Portia characterised the German as a drunkard, she liked him “very vilely in the morning, when he is sober; and most vilely in the afternoon, when he is drunk. Set a deep glass of Rhenish wine on the contrary casket: for, if the devil be within, and that temptation without, I know he will choose it. I will do anything, Nerissa, ere I will be married to a sponge.”

How true this characterisation was of the old German noble, Schweinichen’s memoirs show; it is a record of drunken bouts at small intervals. There was no escape, he who would live at court must drink and get drunken.
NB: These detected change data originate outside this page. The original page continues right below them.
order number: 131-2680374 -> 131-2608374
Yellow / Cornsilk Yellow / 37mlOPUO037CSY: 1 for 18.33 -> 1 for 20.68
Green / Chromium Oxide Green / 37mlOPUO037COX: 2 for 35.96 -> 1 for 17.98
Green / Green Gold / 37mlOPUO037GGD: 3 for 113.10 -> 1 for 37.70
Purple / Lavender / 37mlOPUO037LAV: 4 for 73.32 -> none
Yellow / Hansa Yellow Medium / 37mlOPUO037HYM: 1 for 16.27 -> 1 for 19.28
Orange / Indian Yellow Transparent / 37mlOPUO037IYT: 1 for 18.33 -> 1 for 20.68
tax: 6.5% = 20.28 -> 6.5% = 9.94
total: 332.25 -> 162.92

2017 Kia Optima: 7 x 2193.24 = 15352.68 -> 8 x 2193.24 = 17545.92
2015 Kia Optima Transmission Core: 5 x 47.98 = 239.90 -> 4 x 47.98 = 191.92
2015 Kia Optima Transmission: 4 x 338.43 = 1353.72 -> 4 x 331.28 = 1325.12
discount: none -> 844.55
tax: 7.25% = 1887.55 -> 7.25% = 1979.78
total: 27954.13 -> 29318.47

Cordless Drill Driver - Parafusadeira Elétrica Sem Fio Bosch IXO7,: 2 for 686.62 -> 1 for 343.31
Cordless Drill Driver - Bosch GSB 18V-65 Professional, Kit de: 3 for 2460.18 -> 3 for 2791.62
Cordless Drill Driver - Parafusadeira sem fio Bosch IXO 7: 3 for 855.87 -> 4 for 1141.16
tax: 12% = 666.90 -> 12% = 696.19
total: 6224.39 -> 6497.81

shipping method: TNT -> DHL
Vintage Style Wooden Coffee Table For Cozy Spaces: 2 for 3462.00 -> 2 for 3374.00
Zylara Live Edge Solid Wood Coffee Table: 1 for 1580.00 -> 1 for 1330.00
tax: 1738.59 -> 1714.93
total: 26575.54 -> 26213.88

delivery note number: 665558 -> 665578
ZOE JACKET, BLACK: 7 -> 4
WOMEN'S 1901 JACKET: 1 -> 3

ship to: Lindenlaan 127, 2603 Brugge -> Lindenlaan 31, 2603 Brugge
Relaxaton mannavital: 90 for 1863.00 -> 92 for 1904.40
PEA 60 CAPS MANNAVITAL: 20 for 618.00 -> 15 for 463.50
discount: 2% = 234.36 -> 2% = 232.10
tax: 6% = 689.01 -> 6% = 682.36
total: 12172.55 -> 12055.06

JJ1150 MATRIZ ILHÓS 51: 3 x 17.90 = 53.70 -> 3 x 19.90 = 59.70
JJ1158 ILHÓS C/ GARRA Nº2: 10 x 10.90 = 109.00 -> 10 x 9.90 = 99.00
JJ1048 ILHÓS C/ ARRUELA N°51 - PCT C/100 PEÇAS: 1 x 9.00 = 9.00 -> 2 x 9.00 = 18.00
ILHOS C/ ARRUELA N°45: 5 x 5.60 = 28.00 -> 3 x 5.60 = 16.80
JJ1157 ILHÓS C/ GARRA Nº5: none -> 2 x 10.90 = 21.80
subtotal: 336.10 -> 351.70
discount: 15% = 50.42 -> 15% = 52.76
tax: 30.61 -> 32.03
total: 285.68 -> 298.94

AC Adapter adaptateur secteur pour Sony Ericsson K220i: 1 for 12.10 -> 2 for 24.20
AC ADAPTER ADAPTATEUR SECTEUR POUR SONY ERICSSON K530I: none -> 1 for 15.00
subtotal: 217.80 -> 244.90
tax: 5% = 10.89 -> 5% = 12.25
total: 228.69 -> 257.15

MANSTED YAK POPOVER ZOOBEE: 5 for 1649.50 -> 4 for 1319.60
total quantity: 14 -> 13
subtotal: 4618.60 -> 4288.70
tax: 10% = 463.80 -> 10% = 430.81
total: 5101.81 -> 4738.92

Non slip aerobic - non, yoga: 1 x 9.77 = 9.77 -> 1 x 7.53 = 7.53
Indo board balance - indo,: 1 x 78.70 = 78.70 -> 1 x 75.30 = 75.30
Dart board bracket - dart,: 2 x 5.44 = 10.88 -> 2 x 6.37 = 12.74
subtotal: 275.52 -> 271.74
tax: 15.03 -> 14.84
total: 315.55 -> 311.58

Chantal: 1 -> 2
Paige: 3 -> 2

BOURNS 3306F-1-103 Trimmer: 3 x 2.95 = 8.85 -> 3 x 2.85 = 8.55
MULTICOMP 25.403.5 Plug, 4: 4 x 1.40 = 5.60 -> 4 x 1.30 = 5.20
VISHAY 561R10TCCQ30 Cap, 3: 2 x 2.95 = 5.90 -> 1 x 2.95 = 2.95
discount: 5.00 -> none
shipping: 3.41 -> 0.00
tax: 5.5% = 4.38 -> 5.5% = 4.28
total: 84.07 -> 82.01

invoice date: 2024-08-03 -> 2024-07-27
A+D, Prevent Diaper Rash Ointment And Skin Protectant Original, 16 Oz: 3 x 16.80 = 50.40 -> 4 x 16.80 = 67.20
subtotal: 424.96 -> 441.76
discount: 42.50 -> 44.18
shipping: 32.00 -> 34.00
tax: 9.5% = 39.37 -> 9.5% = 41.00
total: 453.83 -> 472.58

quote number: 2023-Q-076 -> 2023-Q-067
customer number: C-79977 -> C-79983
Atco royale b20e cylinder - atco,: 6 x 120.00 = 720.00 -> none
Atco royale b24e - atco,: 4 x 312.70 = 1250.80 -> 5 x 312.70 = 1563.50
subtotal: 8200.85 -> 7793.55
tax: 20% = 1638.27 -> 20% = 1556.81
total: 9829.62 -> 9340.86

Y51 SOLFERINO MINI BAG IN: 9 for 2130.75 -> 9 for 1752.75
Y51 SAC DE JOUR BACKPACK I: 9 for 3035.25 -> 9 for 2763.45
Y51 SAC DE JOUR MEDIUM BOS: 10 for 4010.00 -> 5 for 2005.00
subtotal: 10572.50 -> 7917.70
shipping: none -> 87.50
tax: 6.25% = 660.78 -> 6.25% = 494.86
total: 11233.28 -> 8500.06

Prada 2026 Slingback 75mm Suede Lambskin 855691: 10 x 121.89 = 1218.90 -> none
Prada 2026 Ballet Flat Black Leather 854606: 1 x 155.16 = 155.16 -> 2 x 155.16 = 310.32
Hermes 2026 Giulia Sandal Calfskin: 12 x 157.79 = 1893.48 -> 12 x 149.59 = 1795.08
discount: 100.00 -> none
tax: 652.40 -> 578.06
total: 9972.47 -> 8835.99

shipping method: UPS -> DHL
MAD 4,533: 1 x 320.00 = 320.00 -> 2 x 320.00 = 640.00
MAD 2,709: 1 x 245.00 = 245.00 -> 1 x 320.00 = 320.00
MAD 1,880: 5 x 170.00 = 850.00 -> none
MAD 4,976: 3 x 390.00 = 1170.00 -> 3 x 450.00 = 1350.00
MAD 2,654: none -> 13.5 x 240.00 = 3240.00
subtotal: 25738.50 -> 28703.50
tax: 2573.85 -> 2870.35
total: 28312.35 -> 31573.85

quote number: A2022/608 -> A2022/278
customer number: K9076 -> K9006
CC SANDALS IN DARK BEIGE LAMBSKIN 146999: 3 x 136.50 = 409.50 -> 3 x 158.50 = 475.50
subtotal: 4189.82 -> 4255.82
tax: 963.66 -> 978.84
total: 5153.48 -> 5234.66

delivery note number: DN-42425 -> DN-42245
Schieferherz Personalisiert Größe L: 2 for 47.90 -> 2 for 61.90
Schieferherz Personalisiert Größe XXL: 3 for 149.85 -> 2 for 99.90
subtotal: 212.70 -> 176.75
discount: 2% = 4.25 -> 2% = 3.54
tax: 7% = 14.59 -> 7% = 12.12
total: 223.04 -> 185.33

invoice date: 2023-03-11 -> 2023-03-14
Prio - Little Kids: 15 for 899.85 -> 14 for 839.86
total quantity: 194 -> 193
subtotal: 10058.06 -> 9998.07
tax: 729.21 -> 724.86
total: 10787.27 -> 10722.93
At the age of nineteen old Schweinichen made his son keep the accounts at home, and look after the mill; he had the charge of the fish-ponds, and attended to the thrashing of the corn, and the feeding of the horses and cattle.

Once Hans was invited to a wedding, and met at it four sisters from Glogau, two were widows and two unmarried. Their maiden name was Von Schaben. Hans, aged twenty, danced with the youngest a good deal, and before leaving invited the four sisters to pay his father and him a visit. A friend of his called Eicholz galloped ahead to forewarn old Schweinichen. Some hours later up drove Hans in a waggon with the four sisters; but he did not dare to bring them in till he had seen his father, so he went into the house, and was at once saluted with a burst of laughter, and the shout, “Here comes the bridegroom,” and Eicholz sang at the top of his voice an improvised verse:

“Rosie von Schaben

Hans er will haben.”

“Where are the ladies?” asked the old knight.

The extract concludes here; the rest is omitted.